ローチの作品の数々は、説得性に富むリアリティーを持った、実に見応えのある秀作ぞろい。とりわけ労働者階級や移民の人々など社会的弱者の人生に、鋭く切り込みながらも温かな眼差しを注ぎ込む彼の思想的姿勢は刮目(かつもく)に値するもので、わが胸を激しく揺さぶってやまない。
非正規社員であるギグワーカーの置かれた過酷な労働環境に光を当てた今作。そこでは、グローバル経済が加速している〈今〉、労働者の「職業」が尊重されずビジネスの論理~雇用主が意のままに労働時間を決定する“ゼロ時間契約(Zero Hour Contract)”~が労働の質や家族関係などの「社会」を蝕(むしば)む様子~英国や米国、日本などで共通する問題状況~がつぶさに描かれている。

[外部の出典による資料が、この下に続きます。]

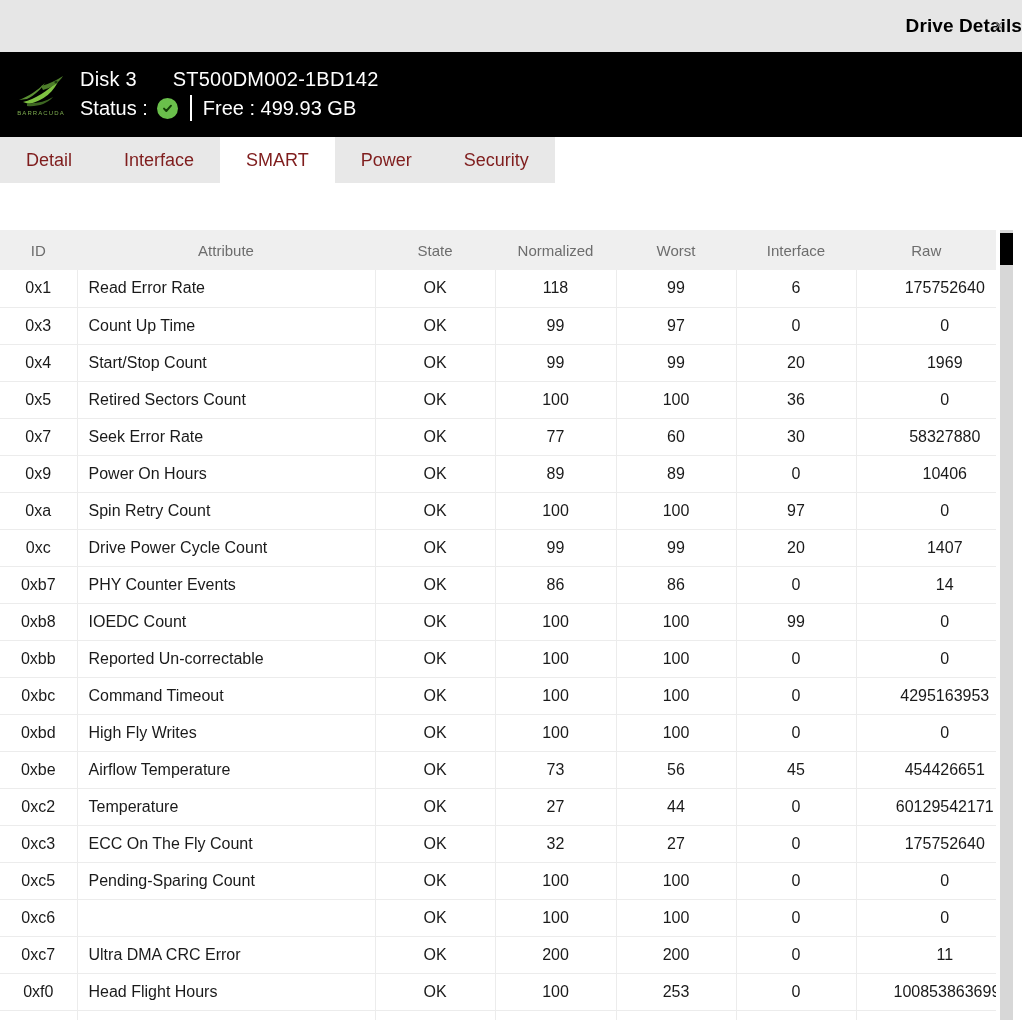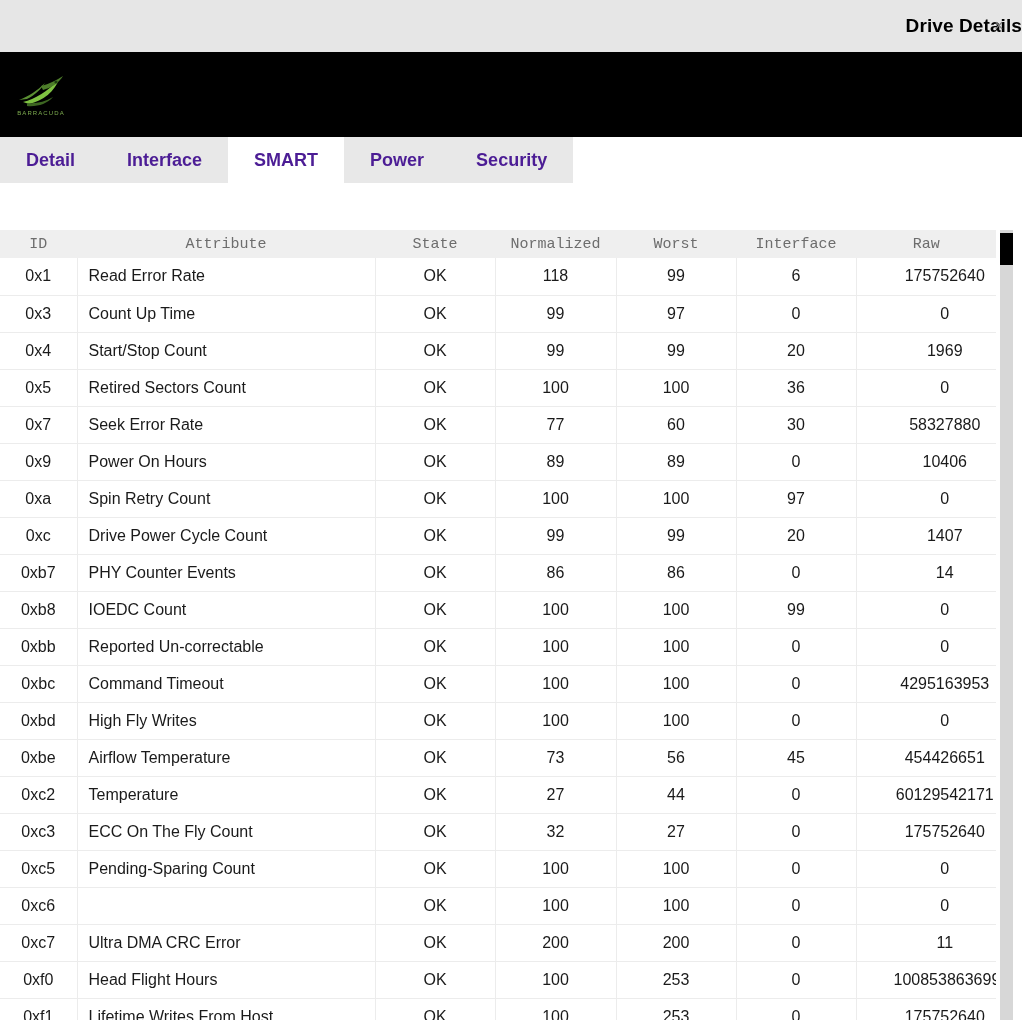--- a/index.html
+++ b/index.html
@@ -210,6 +210,22 @@
     <div class="brand-word">BARRACUDA</div>
   </div>
 
+  <div class="drive-info">
+    <div class="drive-row-1">
+      <span class="disk-label">Disk 3</span>
+      <span>ST500DM002-1BD142</span>
+    </div>
+    <div class="drive-row-2">
+      <span class="status-label">Status :</span>
+      <span class="status-ok-icon" title="OK">
+        <svg width="13" height="13" viewBox="0 0 13 13" aria-hidden="true">
+          <path d="M3 6.6 L5.3 9 L10 3.7" stroke="#123d05" stroke-width="1.9" fill="none" stroke-linecap="round" stroke-linejoin="round"></path>
+        </svg>
+      </span>
+      <span class="vdivider"></span>
+      <span>Free : 499.93 GB</span>
+    </div>
+  </div>
 </div>
 
 <div class="tabbar" id="tabbar">

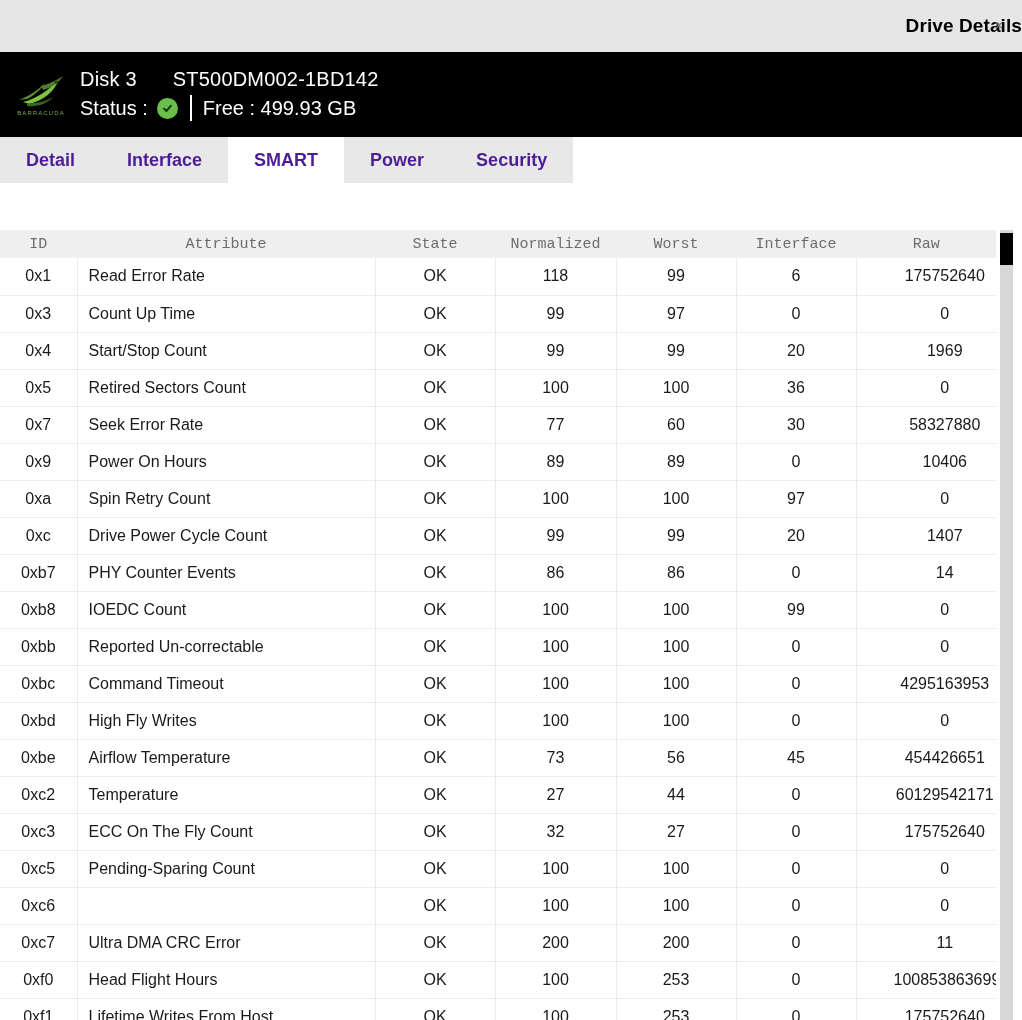--- a/index.html
+++ b/index.html
@@ -107,8 +107,8 @@
     align-items: center;
     justify-content: center;
     font-size: 18px;
-    font-weight: bold;
-    color: #4c1d95;
+    font-weight: normal;
+    color: #7f1d1d;
     cursor: pointer;
     padding: 11px 26px;
     user-select: none;

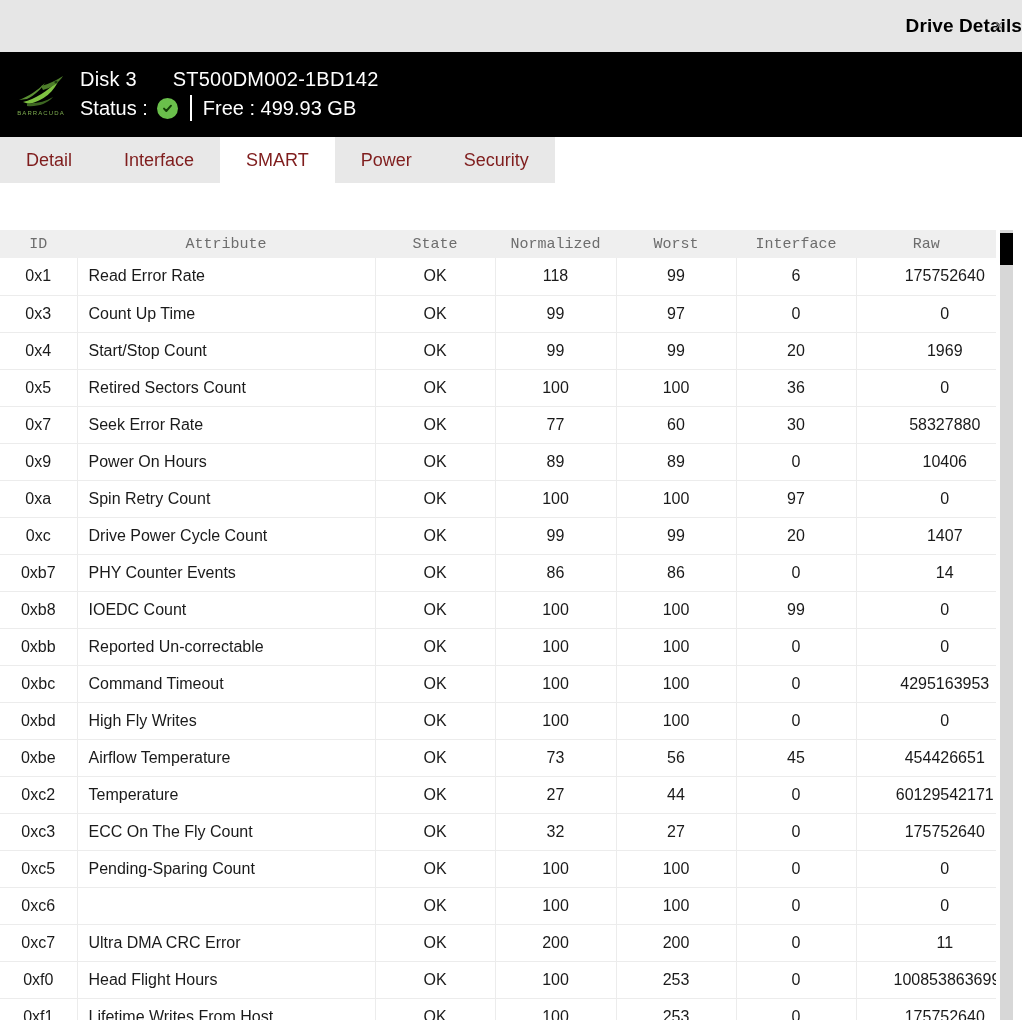--- a/index.html
+++ b/index.html
@@ -133,11 +133,10 @@
     color: #6d6d6d;
     font-size: 15px;
     font-weight: normal;
-    height: 28px;
+    height: 40px;
     text-align: center;
     border-right: 1px solid #efefef;
     vertical-align: middle;
-    font-family: Liberation Mono, monospace;
   }
   table.smart tbody td {
     height: 37px;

私は83歳を迎えた名匠の最新作を見入りながら、以前にも増して痛烈に教えられた。世界の片隅の小さな存在(弱き者)が被っている不公平や理不尽さを見つめ、あくまでも我が事として受け止め、怒り、悩み、考えなければならない、と。
暴漢に襲われ手酷く負傷したリッキーが家族の制止を振り切ってバンに乗り込み仕事へと向かうラストシーンは、死へのハイウェイさながら。この主人公が追い込まれた苦境を了察するとき、思わず絶望感を味わわされつつも希望が絶望に取って代わるためには…と必死に考え込む私だった。